La película se iba a filmar en Paraguay, pero no pudo ser. El actor, Mario Prado, abandonó el proyecto. En el país vecino pusieron muchos reparos. De a poco, se escurrió. Todo quedó en la nada
Martel tardó diez años en concretarla. El diario de ese rodaje, que se muestra en parte en El mono en el remolino, la crónica de Selva Almada que también se publicó hace unas semanas, muestra un detrás de escena que complementa y hasta dialoga con algunos elementos de Zama: el “hombre blanco” que se mueve entre los originarios, los cuerpos desnudos, que a veces parecen funcionar como utilería, el calor, el tiempo, la espera entre un lugar y otro, entre una toma y otra, la aparición de imágenes afiebradas, que hablan de cosas que van más allá de este plano cotidiano en el que nos movemos; todo hilvana un texto que acompaña este ciclo en total sintonía. El ojo de Almada sabe dónde mirar, en qué detalles, en qué instantes.
La película es la elegida por Argentina para participar por el Oscar. Levantó aplausos en donde se presentó. También levanta quejas, es cierto. Incluso en los portales donde se venden las entradas aparecen comentarios del público diciendo que se aburrieron. Digamos, Zama no es para todos. Tampoco lo es la novela.
¿Le habrá gustado a Zule la película? No dijeron nada cuando terminó. Se quedaron hasta que pasaron los títulos. Nadie se levantó de la sala.

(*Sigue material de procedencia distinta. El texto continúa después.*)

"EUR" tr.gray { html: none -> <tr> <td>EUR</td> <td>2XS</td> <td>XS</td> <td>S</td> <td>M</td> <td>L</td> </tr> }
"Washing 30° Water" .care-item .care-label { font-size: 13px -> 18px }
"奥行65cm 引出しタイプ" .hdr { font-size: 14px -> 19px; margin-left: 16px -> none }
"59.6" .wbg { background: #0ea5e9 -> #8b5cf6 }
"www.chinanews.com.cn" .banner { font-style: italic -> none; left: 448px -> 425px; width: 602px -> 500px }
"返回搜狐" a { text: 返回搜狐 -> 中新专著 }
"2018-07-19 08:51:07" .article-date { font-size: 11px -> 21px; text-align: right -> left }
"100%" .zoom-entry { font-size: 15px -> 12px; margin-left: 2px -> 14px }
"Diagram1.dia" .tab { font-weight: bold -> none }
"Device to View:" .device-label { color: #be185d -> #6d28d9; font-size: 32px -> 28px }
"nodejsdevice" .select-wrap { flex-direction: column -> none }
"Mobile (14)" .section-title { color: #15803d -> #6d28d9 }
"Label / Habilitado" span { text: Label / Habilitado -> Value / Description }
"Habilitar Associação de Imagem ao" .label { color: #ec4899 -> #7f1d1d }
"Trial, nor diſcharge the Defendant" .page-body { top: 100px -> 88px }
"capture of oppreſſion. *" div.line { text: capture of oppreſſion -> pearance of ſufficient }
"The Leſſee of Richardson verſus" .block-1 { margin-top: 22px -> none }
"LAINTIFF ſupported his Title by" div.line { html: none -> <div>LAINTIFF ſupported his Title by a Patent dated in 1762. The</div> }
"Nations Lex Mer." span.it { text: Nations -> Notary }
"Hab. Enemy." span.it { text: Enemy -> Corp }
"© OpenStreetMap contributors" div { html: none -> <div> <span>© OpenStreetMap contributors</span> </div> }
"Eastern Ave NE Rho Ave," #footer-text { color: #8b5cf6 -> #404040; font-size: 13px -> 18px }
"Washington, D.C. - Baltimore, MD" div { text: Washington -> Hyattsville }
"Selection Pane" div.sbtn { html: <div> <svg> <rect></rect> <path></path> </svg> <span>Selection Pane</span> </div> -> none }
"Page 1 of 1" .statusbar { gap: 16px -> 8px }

Entrar a ver Zama es atravesar capas y capas de historias. Si se la leyó antes o si no, si se conoce todo esto o no. Si bien Martel se encargó de desmarcarse de la idea de la espera en alguna entrevsita, lo cierto es que la espera está presente, es un fantasma espeso que respira en todo momento. La espera como anhelo, como deseo que busca y no consigue ser cumplido. Una espera existencial. El caracú. Cuando Diego de Zama dice: “Voy a hacer por ustedes lo que nadie hizo por mí, les voy a matar la esperanza”, la película y la novela se unen en una bola de luz que golpea directamente al pecho. Quizá para hacer algo nuevo, para lograr desentrañar ese ovillo, había que bajar a Di Benedetto del altar. Zama no era una novela para ser respetada, era un libro para ser desentrañado. Requería, como ese tiro a la esperanza, un acto de libertad. Martel lo tuvo. No importa si fue fiel al libro, si su Diego tiene o no tiene las mismas actitudes, si al final no fue filmada en Paraguay, como pensaba Di Benedetto, si no en Corrientes, en Chaco, en Chascomús -en Chaco logra unas escenas que parecen de otro mundo-. Importa que lograra llegar al magma de esa historia y tomar lo que servía.
Los críticos de cine hablarán de encuadre, guión, iluminación, montaje. La pondrán en diálogo con Herzog, con su propia obra. Los críticos literarios hablarán del trabajo con la lengua, de lo que moviliza al protagonista. Estarán los que se quejen porque no aparece el mono muerto sobre el agua. En fin…al final, la emoción queda ahí, como un vapor que persiste en la sala, aunque sea un sábado a la mañana y la mayoría de las butacas estén vacías. Y cuando al final, sobre la pantalla en negro, aparecen esas letras en blanco que dicen: “Basado en una novela de Antonio Di Benedetto”, hay algo, un hilo invisible y fugaz, que por un momento algo repara y se hace moño.